Mayo Clinic takes the top slot, followed by Cardinal Health and Intermountain Healthcare
Gartner has released its seventh annual Healthcare Supply Chain Top 25 ranking. The 2015 ranking recognies companies across the healthcare value chain that demonstrate leadership in improving patient care and lowering costs.
“Alignment to patient outcomes, company strategy and future revenue models in healthcare are the key themes for 2015. We see innovation coming from mature supply chains that have stable organisations and strong talent. These organisations are most ready to successfully lead in consolidation and collaboration initiatives that will advance the healthcare value chain,” said Eric O’Daffer, Research VP, Gartner.
Mayo Clinic took the top spot in the Healthcare Supply Chain Top 25 for 2015 after three years at No. 2. Mayo’s supply chain continues to be a model of steady improvement for this $9.8 billion healthcare provider across 22 hospitals and associated care sites in five states. Mayo focuses on the strategic alignment of supply chain with the cost and quality of patient care through its one-year and five-year rolling strategic plan refresh process. The company has deep partnerships with strategic suppliers/service providers, and Gartner anticipates that Mayo will continue to build supply chain capabilities and innovate for years to come.
Cardinal Health dropped to the second spot after a four-year run in the No. 1 spot. As a pharma wholesaler, medical-surgical distributor, solution provider and technology company, Cardinal touches almost everyone in the healthcare value chain at some point. Cardinal continues to build on collaborative solutions with healthcare providers, retailers and manufacturers, as well as quickening the pace on acquisitions. Connecting the end-to-end supply chain with more owned manufacturing capabilities keeps Cardinal on the innovation frontier.

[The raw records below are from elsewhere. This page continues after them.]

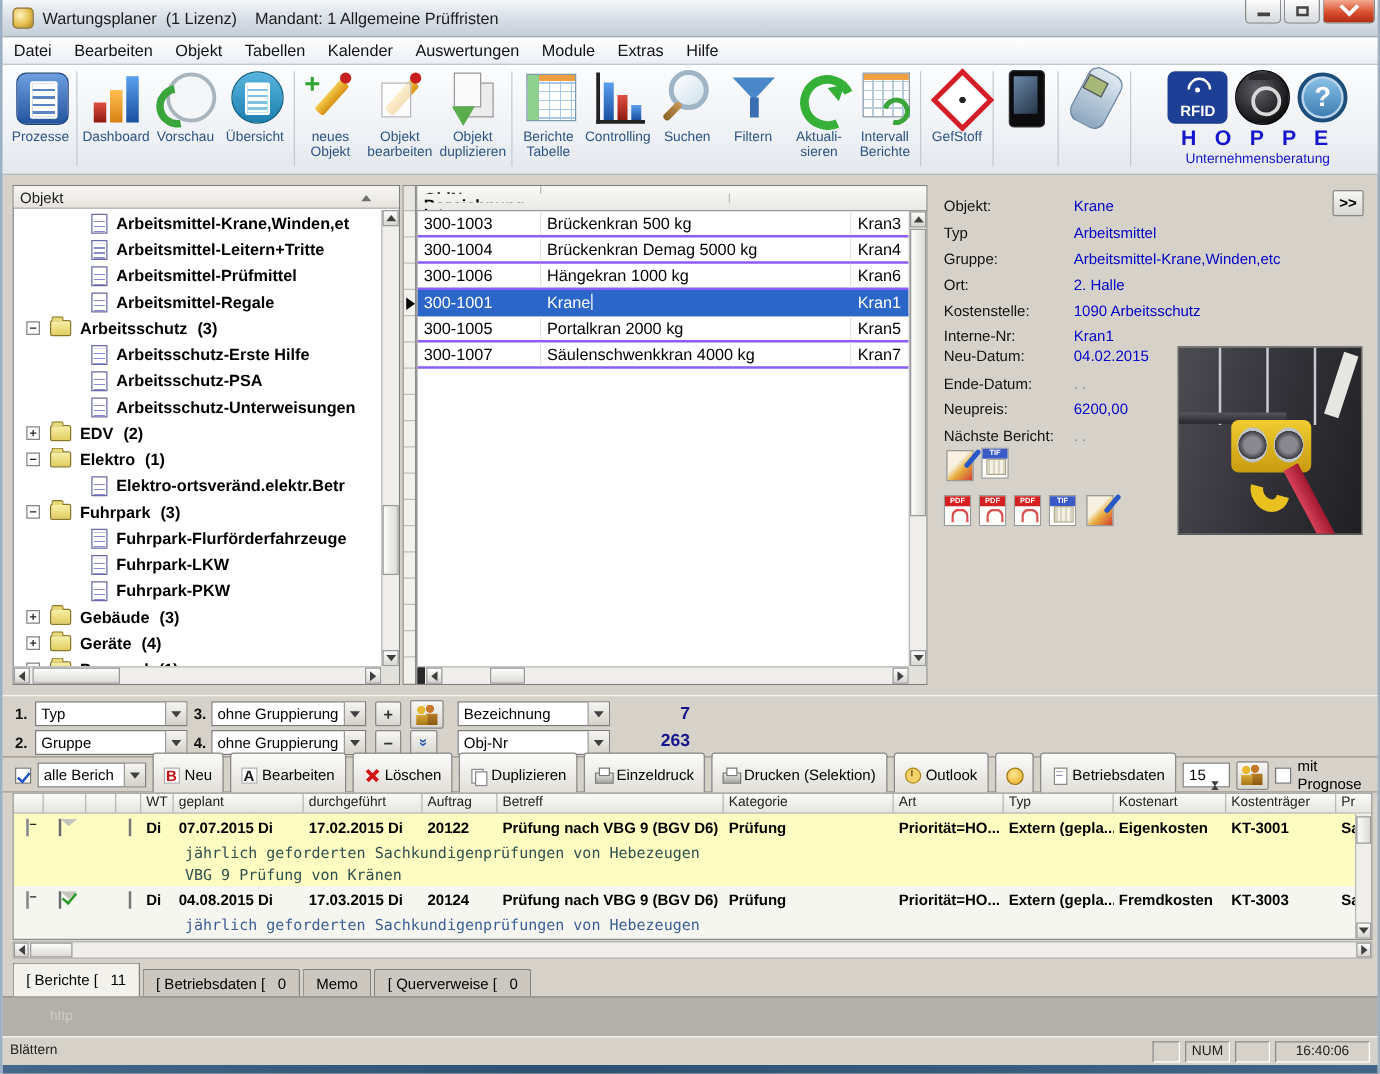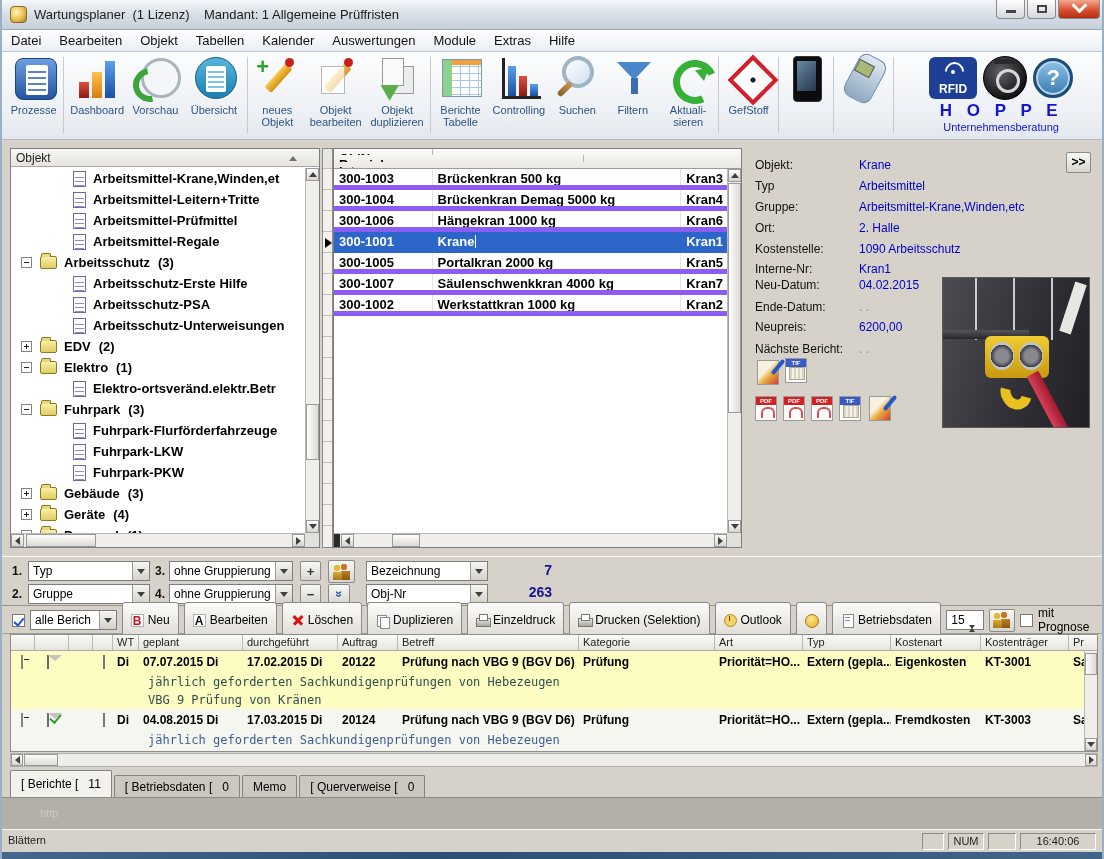--- a/index.html
+++ b/index.html
@@ -414,6 +414,10 @@
     <div class="ic ic-aktual"></div>
     <div class="tlab">Aktuali­sieren</div>
   </div>
+  <div class="tb">
+    <div class="ic ic-intervall"></div>
+    <div class="tlab">Intervall Berichte</div>
+  </div>
   <div class="tsep"></div>
   <div class="tb">
     <div class="ic ic-gefstoff"></div>

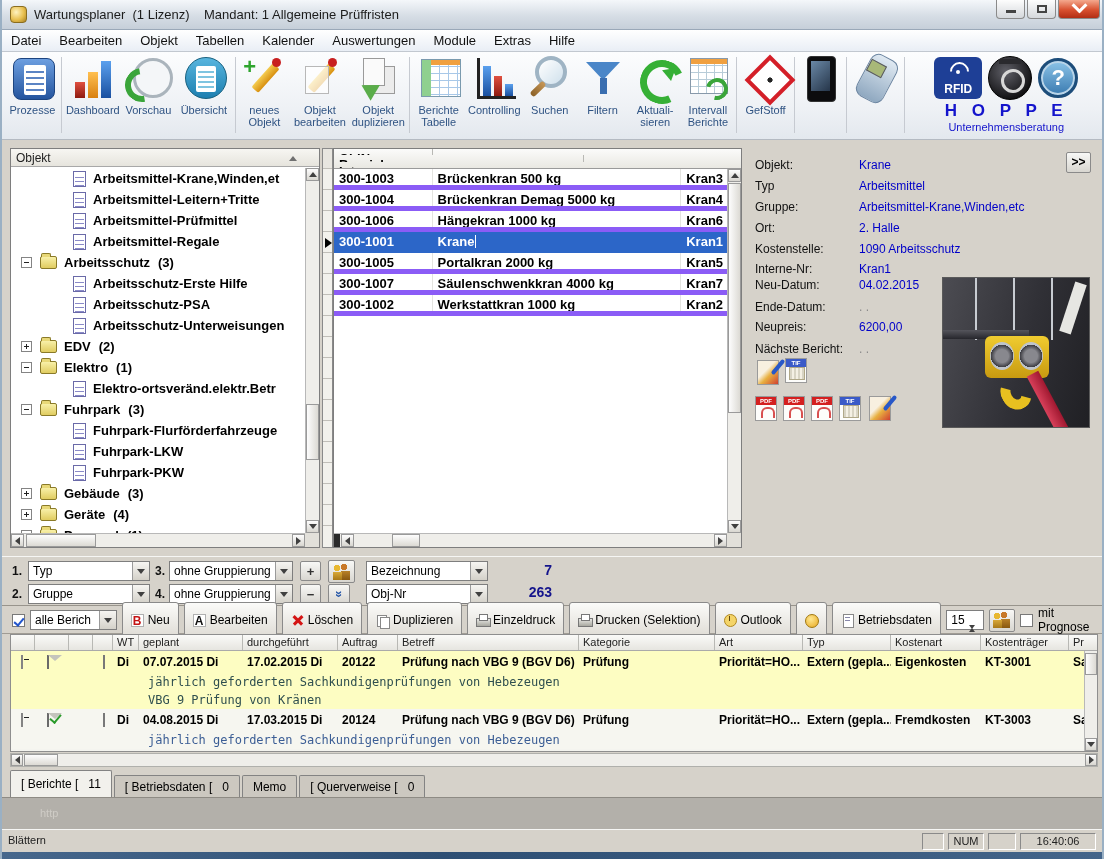--- a/index.html
+++ b/index.html
@@ -183,7 +183,7 @@
   .ohead > span { line-height:19px; padding-left:5px; border-right:1px solid #b8b8b4; overflow:hidden; white-space:nowrap; }
   .oc1 { width:99px; } .oc2 { width:250px; } .oc3 { width:46px; border-right:none !important; }
   .obody { position:absolute; left:0; top:20px; right:14px; bottom:14px; overflow:hidden; }
-  .orow { height:21px; display:flex; font-size:13px; font-weight:bold; border-bottom:5px solid #8b5cf6; }
+  .orow { height:21px; display:flex; font-size:13px; font-weight:normal; border-bottom:2px solid #8b5cf6; }
   .orow > span { line-height:20px; padding-left:5px; border-right:1px solid #e4e4e0; overflow:hidden; white-space:nowrap; }
   .orow.selected { background:#2c66c8; color:#fff; border-bottom-color:#2c66c8; }
   .orow.selected > span { border-right-color:#2c66c8; }

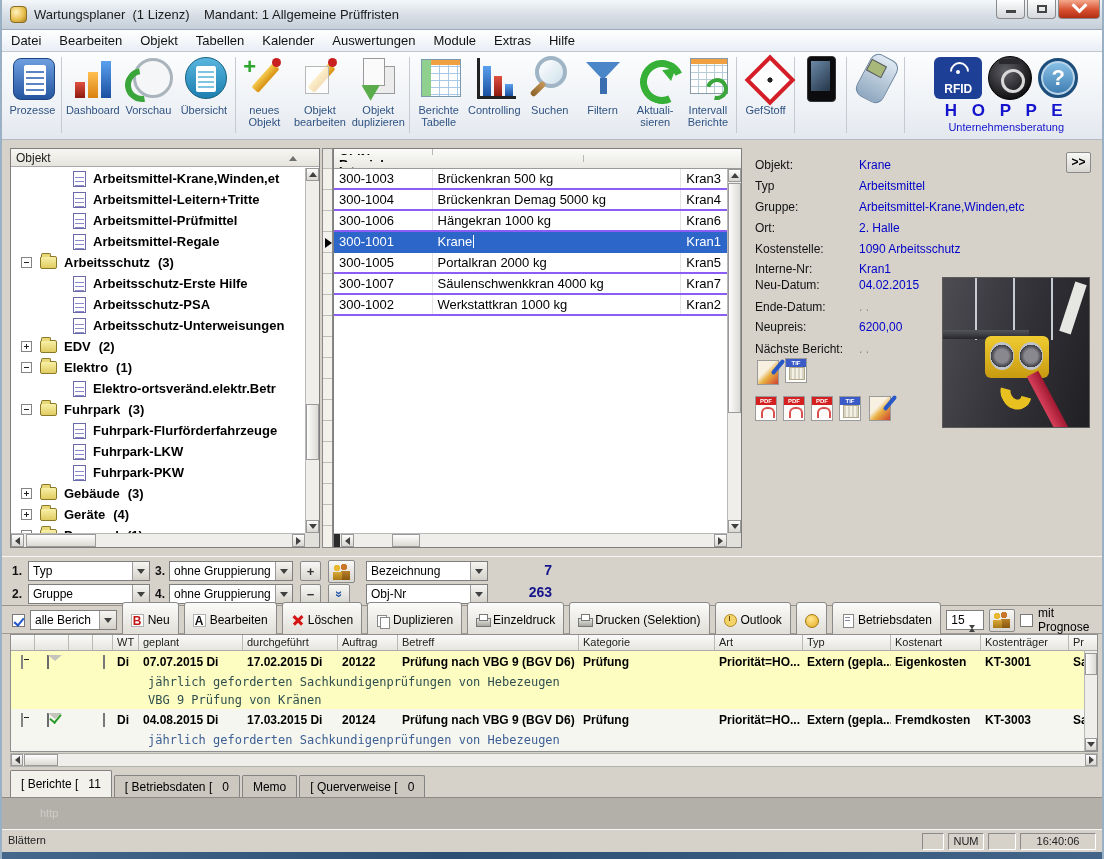--- a/index.html
+++ b/index.html
@@ -619,11 +619,6 @@
       <span class="oc2">Säulenschwenkkran 4000 kg</span>
       <span class="oc3">Kran7</span>
     </div>
-    <div class="orow">
-      <span class="oc1">300-1002</span>
-      <span class="oc2">Werkstattkran 1000 kg</span>
-      <span class="oc3">Kran2</span>
-    </div>
     <div class="ofill">
         <span class="oc1"></span>
         <span class="oc2"></span>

Intermountain Healthcare retained the third ranking for 2015 during a year of progress and change. Intermountain is a leader in organisational understanding that investing in supply chain people, process and technology across all non-labour spend contributes to the balance of patient care, cost and profitability.
“The Healthcare Supply Chain Top 25 for 2015 reflects the progress leaders have made in laying the foundation for future success. Supply chain leaders are educating their teams, trading partners and company leadership on the value of supply chain to improve service, lower costs, and enable growth and sustainable profits,” said O’Daffer.